> _Task objective_: In the entries below, repeat only the lines between those holding "flex-direction: row ->" and "margin-left: 7px ->", inclusive. Leave pictures out.

> _Data provided_:

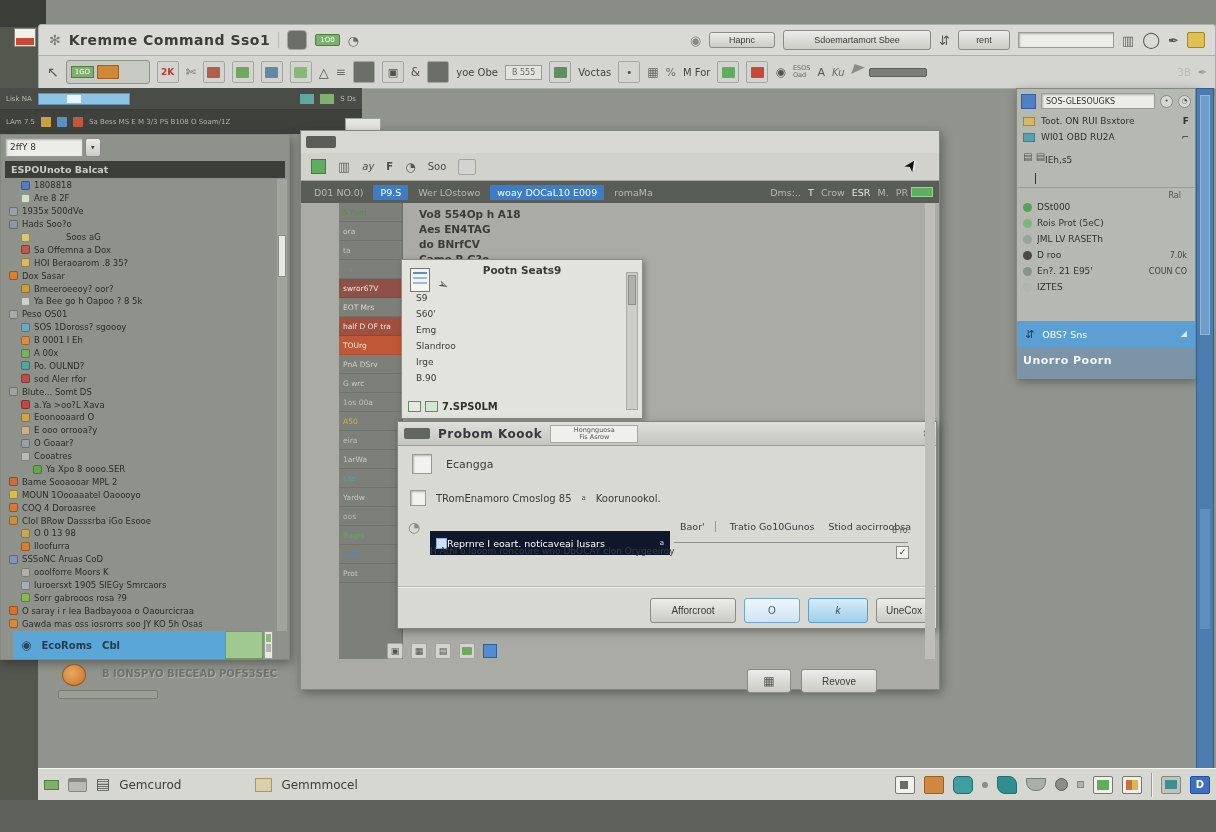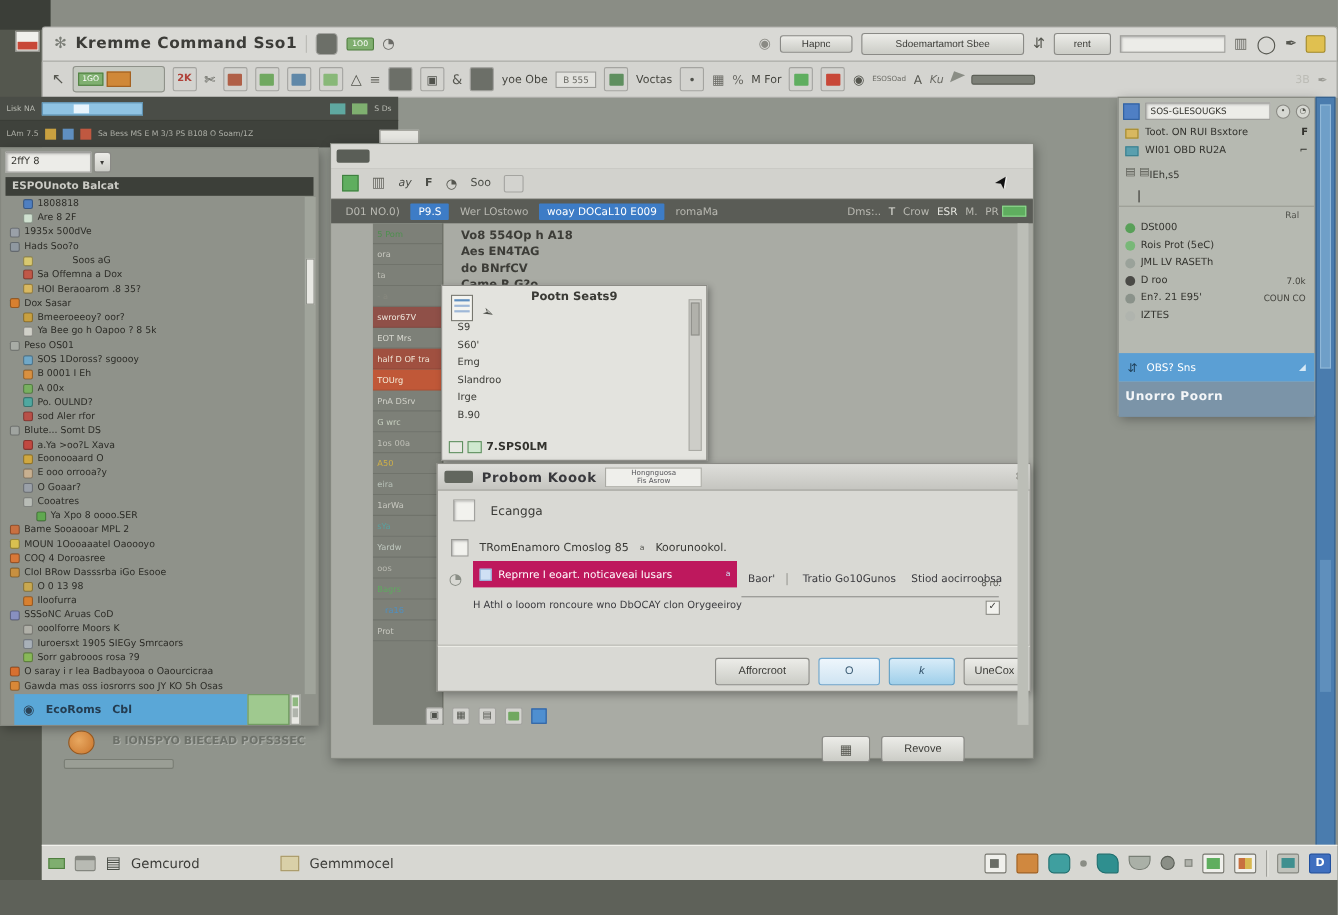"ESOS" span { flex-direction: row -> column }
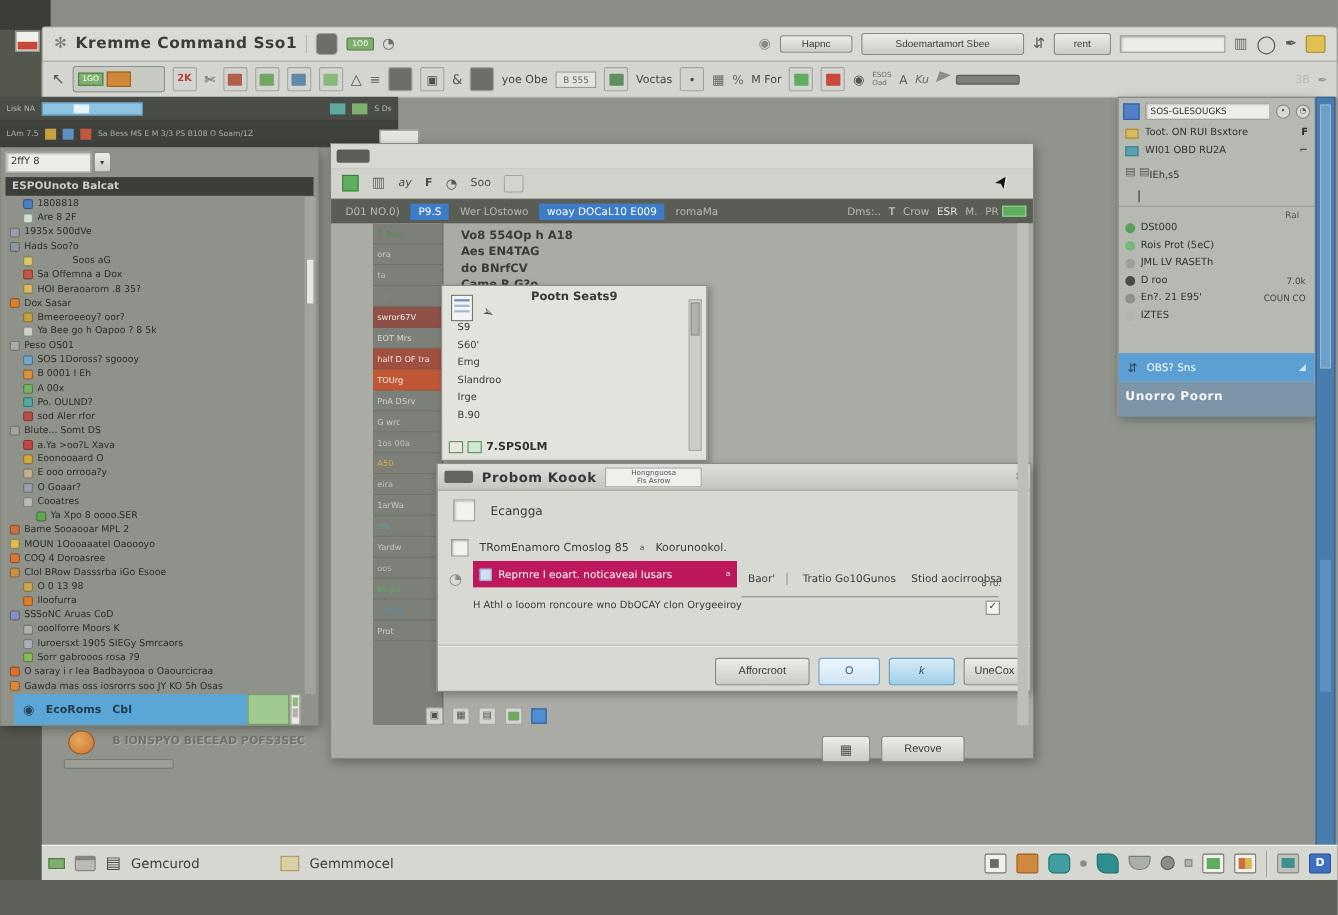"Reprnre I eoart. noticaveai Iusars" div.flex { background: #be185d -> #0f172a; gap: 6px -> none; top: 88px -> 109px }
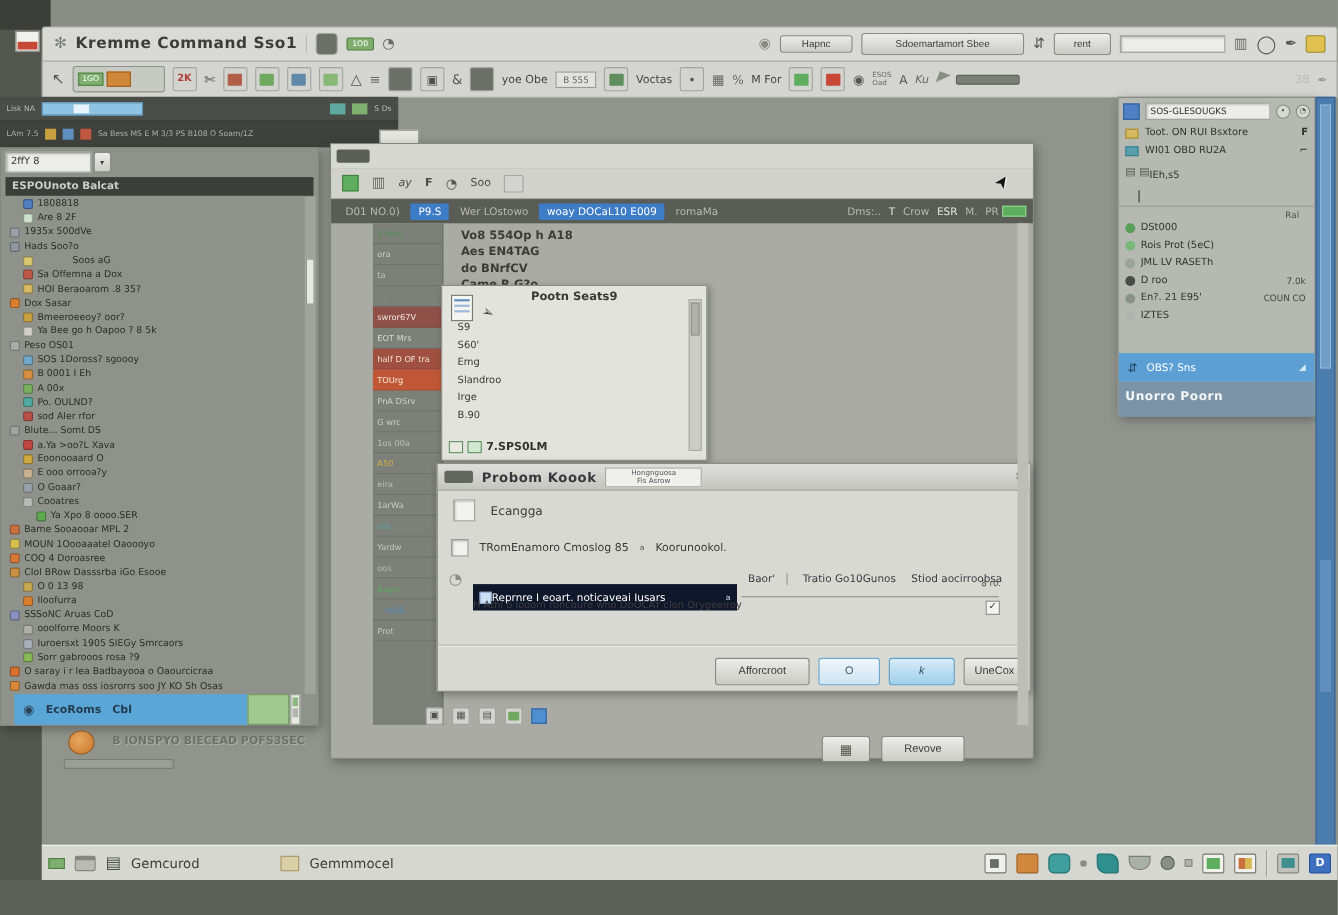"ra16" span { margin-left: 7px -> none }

==

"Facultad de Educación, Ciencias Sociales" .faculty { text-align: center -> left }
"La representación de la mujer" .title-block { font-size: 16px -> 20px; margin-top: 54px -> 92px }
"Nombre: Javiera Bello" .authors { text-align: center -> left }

> _Output for this exercise_:
"ESOS" span { flex-direction: row -> column }
"Reprnre I eoart. noticaveai Iusars" div.flex { background: #be185d -> #0f172a; gap: 6px -> none; top: 88px -> 109px }
"ra16" span { margin-left: 7px -> none }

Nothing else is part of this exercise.